Beauty And The Beast (1991)
The Movie Death: Beast is stabbed in the back and lies bleeding to death in Belle’s arms while struggling to breath (presumably thanks to a punctured lung).
How It Broke Us: It doesn’t matter that he was magically brought back to life moments later by Belle’s declaration of love – by this point we have already seen a Disney character that we have got to know and grown to love die a slow and agonising death just because life can be an utter bastard sometimes.
The Black Cauldron (1985)
The Movie Death: The Horned King – an undead, skeletal villain – is destroyed when his magic cauldron gets out of control and consumes him, sucking him in piece by piece – clothing, flesh and finally bone.
How It Broke Us: It’s pretty much the first and only cartoon character that we have ever seen skinned alive. But he was always ‘undead’ anyway, so it’s ok, right? Our therapist says that it’s ok.
The Mouse And His Child (1977)
The Movie Death: In this story about toys being enslaved and ruled as an army by the evil Manny The Rat, one toy breaks down and is treated to a sarcastic speech of sympathy by Manny before another rat is ordered to take him apart for spare parts.
How It Broke Us: It teaches us an important lesson about the cruel conditions of slavery, as well as the fact that rats are definitely, definitely vile little creatures.
When The Wind Blows (1986)
The Movie Death: Having taken shelter during a missile attack, James and Hilda try to continue their lives in the wake of mass destruction, only to succumb to starvation and radiation.
How It Broke Us: It seemed like such a sweet film, in the same style as The Snowman . Instead it told the increasingly tragic tale of two people dying. A classic case of “Don’t judge a film by its cover”.
Black Beauty (1994)
The Movie Death: Even though Black Beauty spends most of his life smitten with chestnut mare Ginger, the two are eventually separated and, when he sees her again, she is clearly being abused by her new owner. Then, a short time later, he sees her dead body on a wagon.
How It Broke Us: They were supposed to end up together and live happily ever after galloping in a field somewhere. Instead we are taught that not everyone gets a happy ending. Thanks for that.
Hocus Pocus (1993)
The Movie Death: Young girl Emily Binx is killed by the three ‘comedy’ witches of Hocus Pocus in 1693, when they drain her of her life force in order to regain their youthful appearance.
How It Broke Us: It was never really addressed for the rest of the film, or indeed the scene, but these not-so scary witches in a Disney film definitely KILLED an innocent little girl. This might explain why we’ve always been a little scared by Bette Midler.
The Last Unicorn (1982)
The Movie Death: Evil witch Mommy Fortuna succumbs to her own freakshow of magical creatures and is clawed to death by a harpy.
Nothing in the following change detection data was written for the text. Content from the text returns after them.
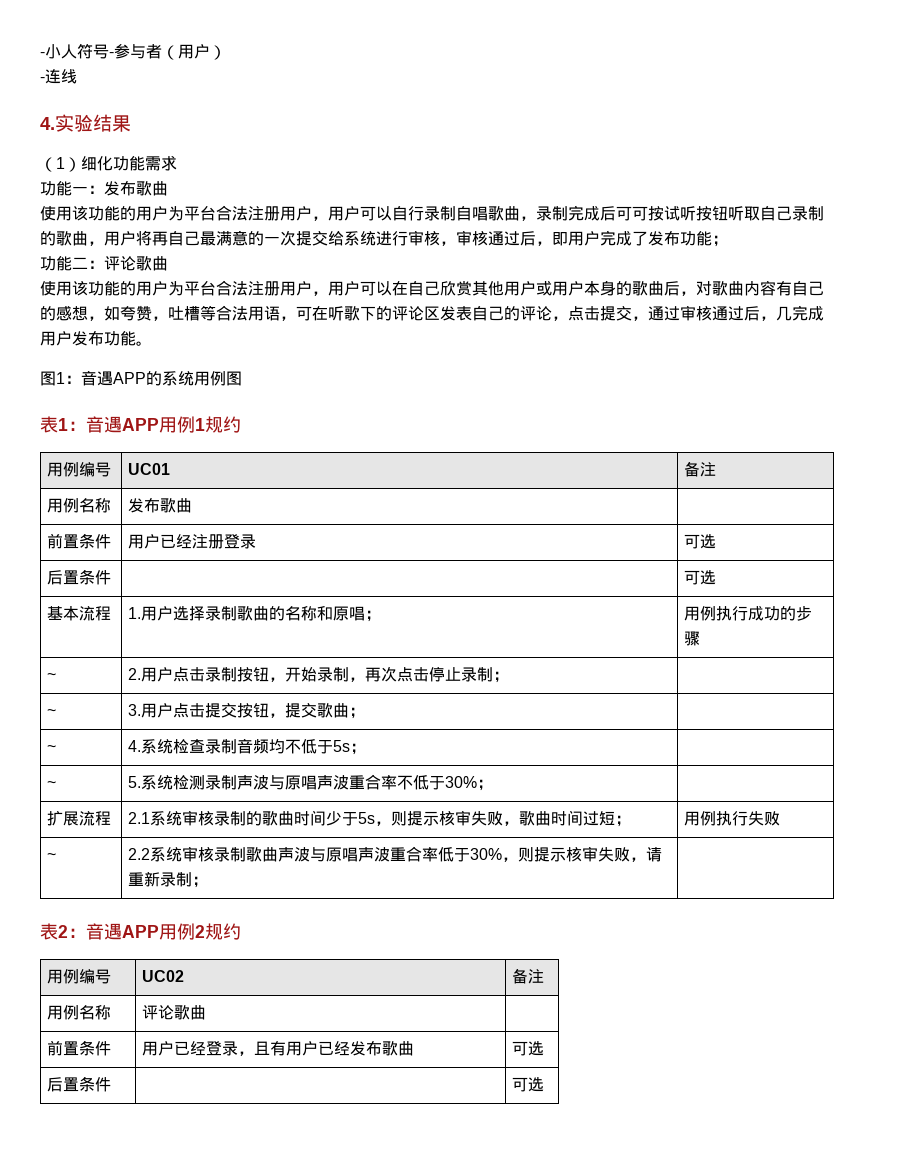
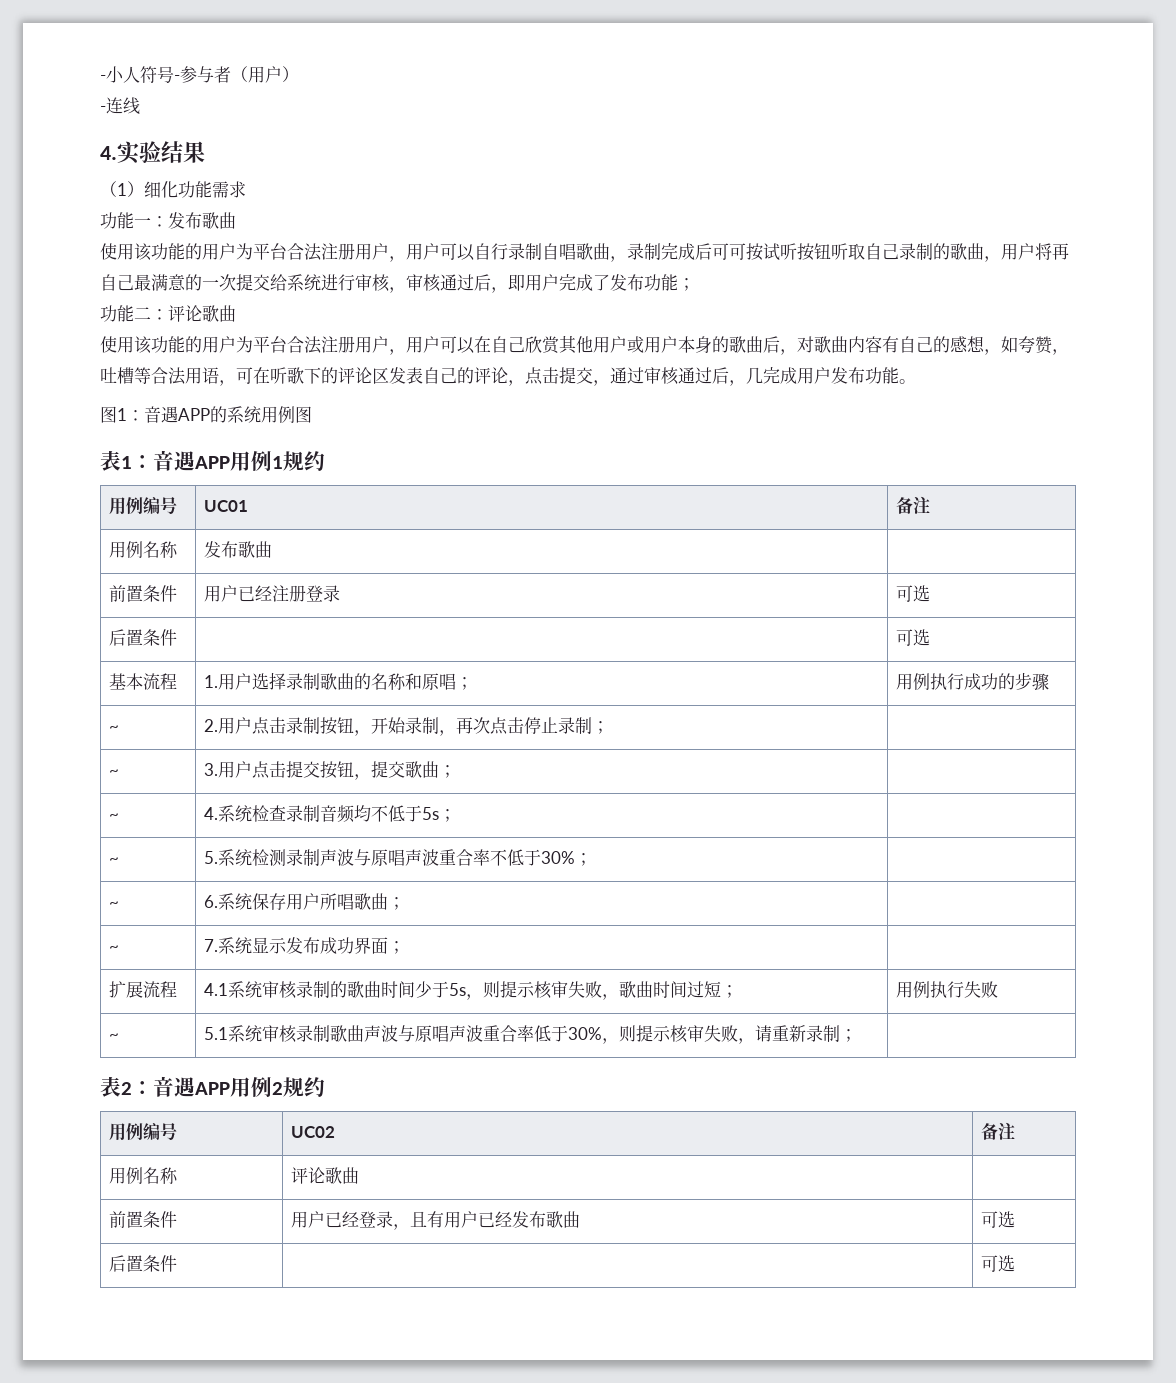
+ ~ | 6.系统保存用户所唱歌曲； |
+ ~ | 7.系统显示发布成功界面； |
- 扩展流程 | 2.1系统审核录制的歌曲时间少于5s，则提示核审失败，歌曲时间过短； | 用例执行失败
+ 扩展流程 | 4.1系统审核录制的歌曲时间少于5s，则提示核审失败，歌曲时间过短； | 用例执行失败
- ~ | 2.2系统审核录制歌曲声波与原唱声波重合率低于30%，则提示核审失败，请重新录制； |
+ ~ | 5.1系统审核录制歌曲声波与原唱声波重合率低于30%，则提示核审失败，请重新录制； |

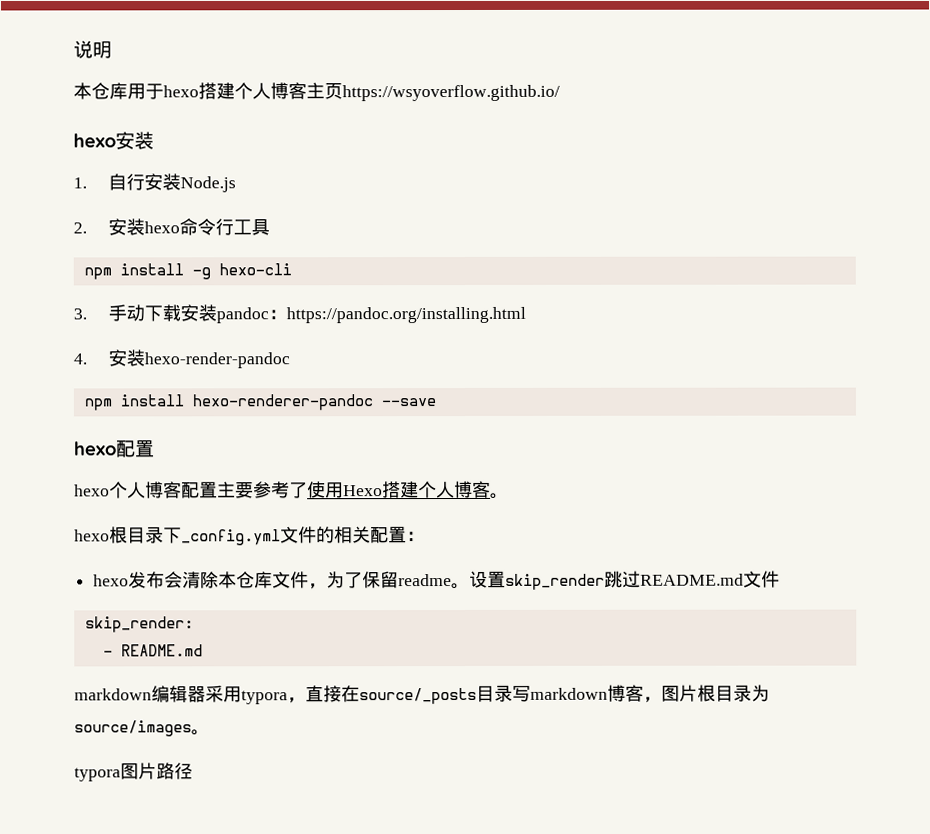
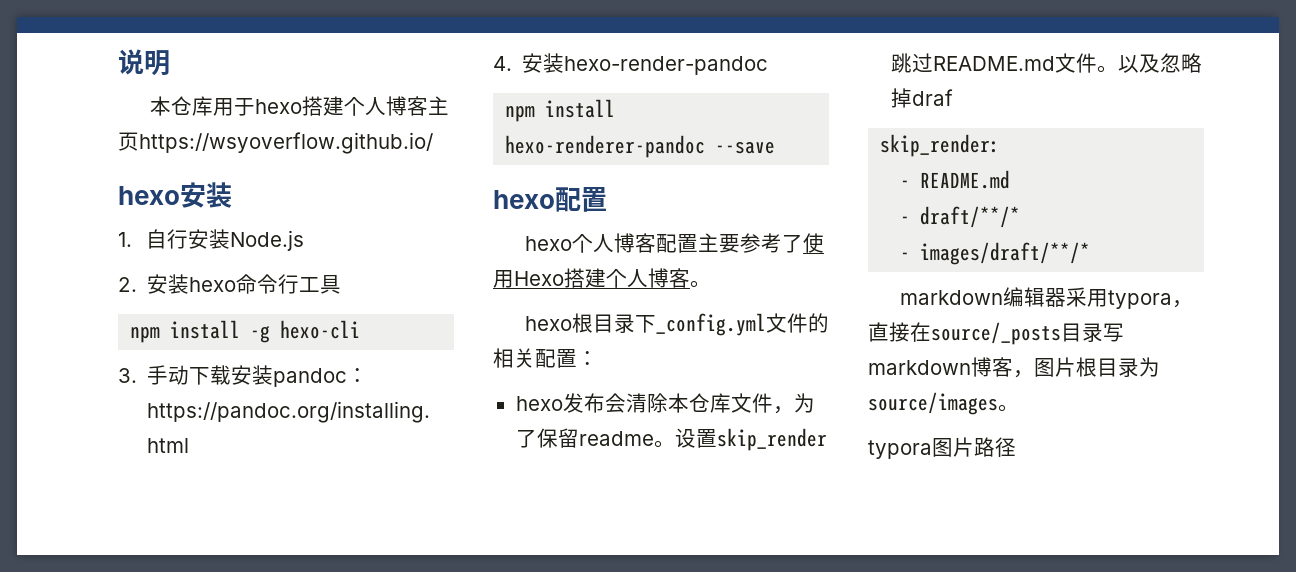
- 设置skip_render跳过README.md文件
+ 设置skip_render跳过README.md文件。以及忽略掉draf
+ - draft/**/*
+ - images/draft/**/*

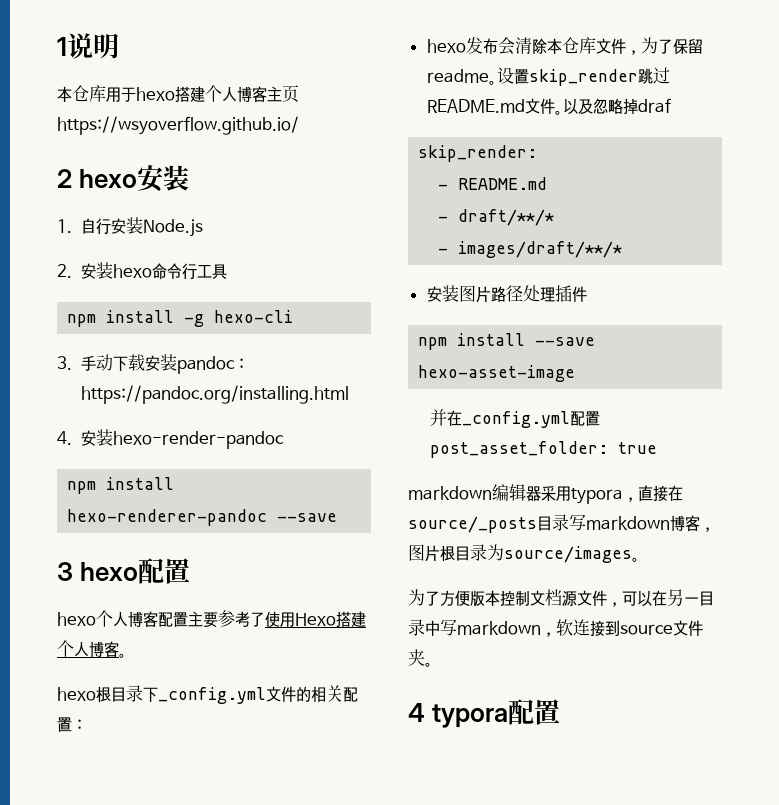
- 说明
+ 1说明
- hexo安装
+ 2 hexo安装
- hexo配置
+ 3 hexo配置
+ 安装图片路径处理插件
+ npm install --save hexo-asset-image
+ 并在_config.yml配置post_asset_folder: true
- typora图片路径
+ 为了方便版本控制文档源文件，可以在另一目录中写markdown，软连接到source文件夹。
+ 4 typora配置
How It Broke Us: This was supposed to be a film about a sweet, amazing unicorn! The lesson to be learned here is: Film titles can be misleading.
Project X (1987)
The Movie Death: This sci-fi thriller about chimps being trained on flight simulators and reacting to nuclear situations hits a tragic point when one of the chimps, Goliath, gets stuck in a chamber and dies from radiation poisoning.
How It Broke Us: If we didn’t know it before, we definitely knew it after watching this film: ANIMAL TESTING IS BAD.
Turner And Hooch (1989)
The Movie Death: Having formed the best interspecies buddy cop partnership since K-9 (released three months before), Turner & Hooch’s oddball relationship comes to an early end when the heroic hooch takes a bullet for his partner.
How It Broke Us: The film made us love this brilliantly slobbery dog only to kill him off at the end. We’ve never been able to form meaningful friendships since.
Oliver And Company (1988)
The Movie Death: Roscoe and DeSoto, two Dobermans belonging to evil loan shark Sykes die when they are thrown from a car on to train tracks and electrocuted. Sykes then dies too by driving straight into an oncoming train.
How It Broke Us: The Dobermans may have been vicious but their deaths were so graphic . Plus, did we really need to now be afraid of trains too?